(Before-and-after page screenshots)
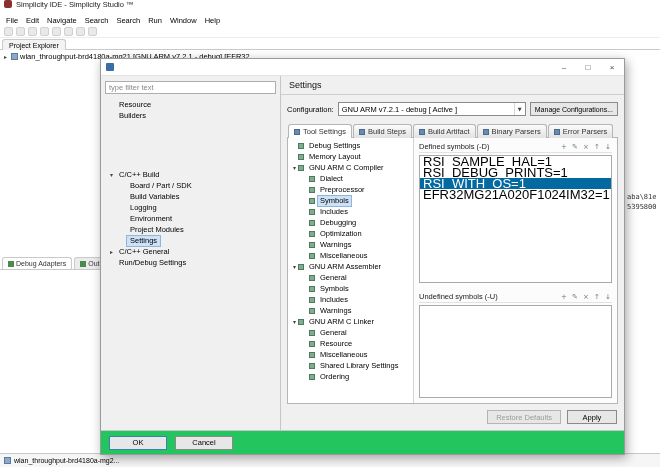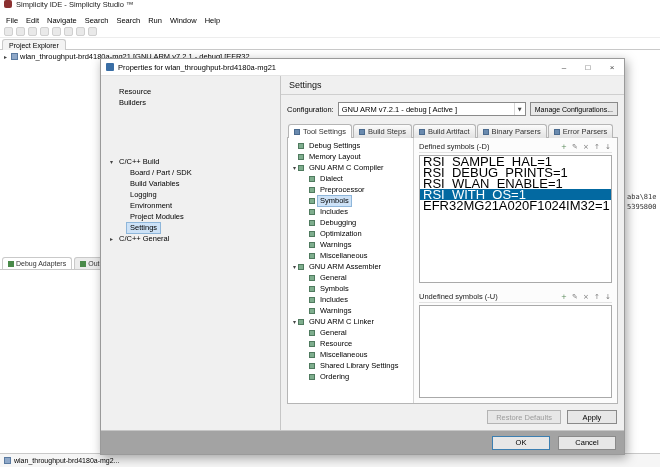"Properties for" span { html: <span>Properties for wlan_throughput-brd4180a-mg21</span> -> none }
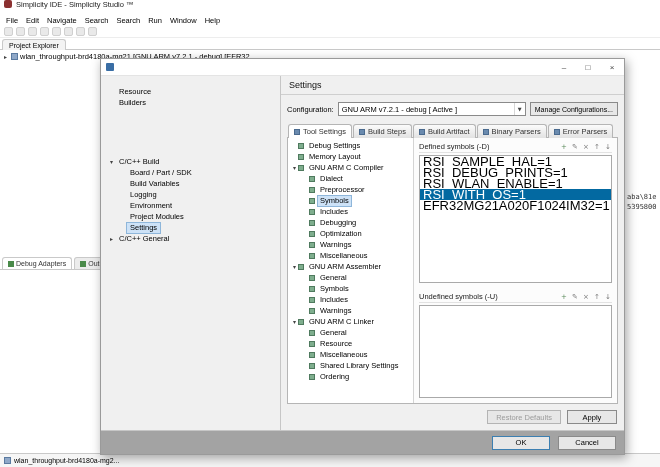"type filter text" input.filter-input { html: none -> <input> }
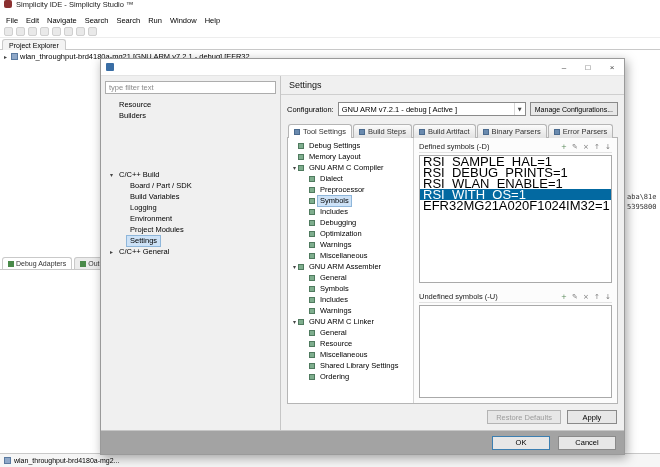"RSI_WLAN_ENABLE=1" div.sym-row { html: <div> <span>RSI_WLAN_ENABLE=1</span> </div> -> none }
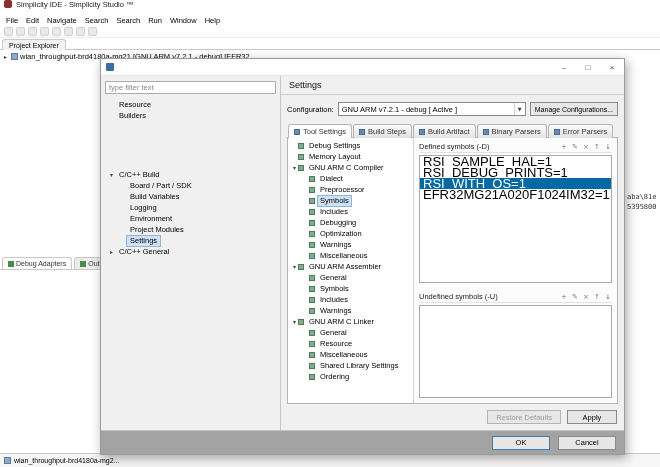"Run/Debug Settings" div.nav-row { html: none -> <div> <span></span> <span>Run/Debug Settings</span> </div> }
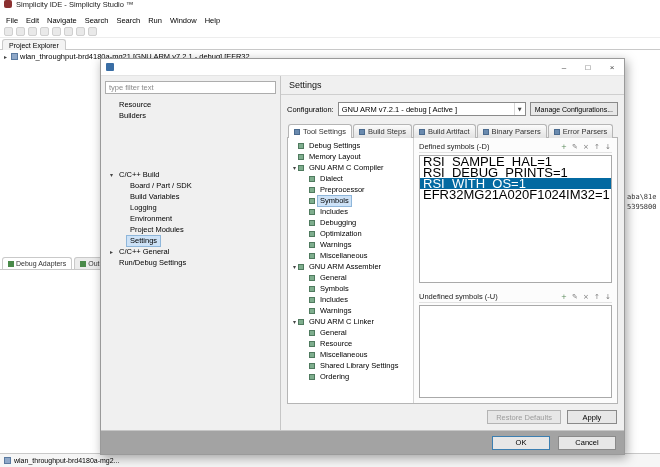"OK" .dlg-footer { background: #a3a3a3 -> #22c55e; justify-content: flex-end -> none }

Task prompt ▸
A word-for-word repeat is expected of the lines from the one with "html: <div> <span>RSI_WLAN_ENABLE=1</span>" to the end of the data, both included; pictures are not part of it.

Answer to this problem ▸
"RSI_WLAN_ENABLE=1" div.sym-row { html: <div> <span>RSI_WLAN_ENABLE=1</span> </div> -> none }
"Run/Debug Settings" div.nav-row { html: none -> <div> <span></span> <span>Run/Debug Settings</span> </div> }
"OK" .dlg-footer { background: #a3a3a3 -> #22c55e; justify-content: flex-end -> none }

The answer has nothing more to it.